» Activity
Please copy out the entries below exactly, beginning with the line that contains "- System Changes" and ending with the line that contains "- A switchover", and include nothing outside that span.

▬▬▬▬▬▬▬▬▬▬

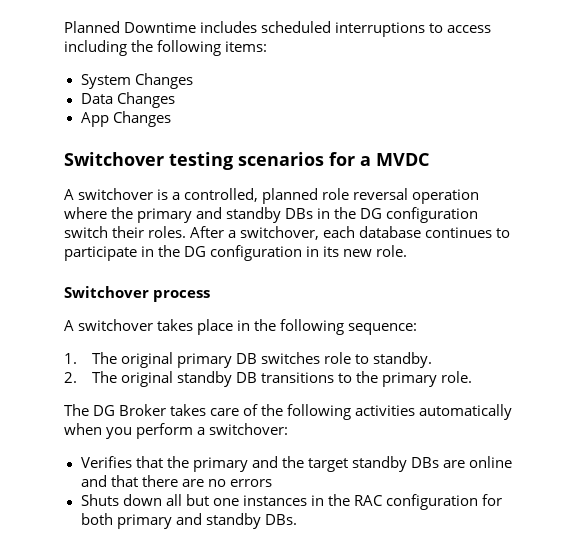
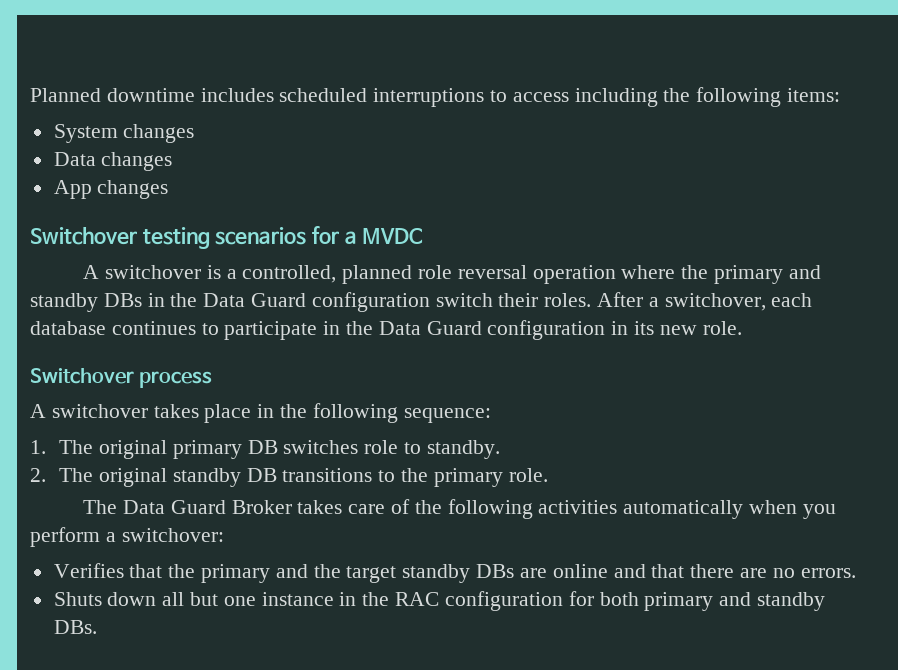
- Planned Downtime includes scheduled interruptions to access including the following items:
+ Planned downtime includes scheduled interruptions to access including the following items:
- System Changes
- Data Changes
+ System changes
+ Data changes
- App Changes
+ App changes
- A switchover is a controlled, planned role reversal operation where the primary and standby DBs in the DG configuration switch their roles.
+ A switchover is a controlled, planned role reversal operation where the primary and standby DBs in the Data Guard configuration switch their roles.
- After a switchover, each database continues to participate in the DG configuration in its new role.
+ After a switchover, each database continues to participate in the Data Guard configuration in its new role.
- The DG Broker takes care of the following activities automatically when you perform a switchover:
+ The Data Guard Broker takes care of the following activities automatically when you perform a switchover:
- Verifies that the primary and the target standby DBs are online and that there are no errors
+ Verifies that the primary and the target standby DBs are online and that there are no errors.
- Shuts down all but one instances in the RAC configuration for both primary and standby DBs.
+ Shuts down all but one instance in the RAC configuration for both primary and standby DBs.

▬▬▬▬▬▬▬▬▬▬

» Exercise result
- System Changes
- Data Changes
+ System changes
+ Data changes
- App Changes
+ App changes
- A switchover is a controlled, planned role reversal operation where the primary and standby DBs in the DG configuration switch their roles.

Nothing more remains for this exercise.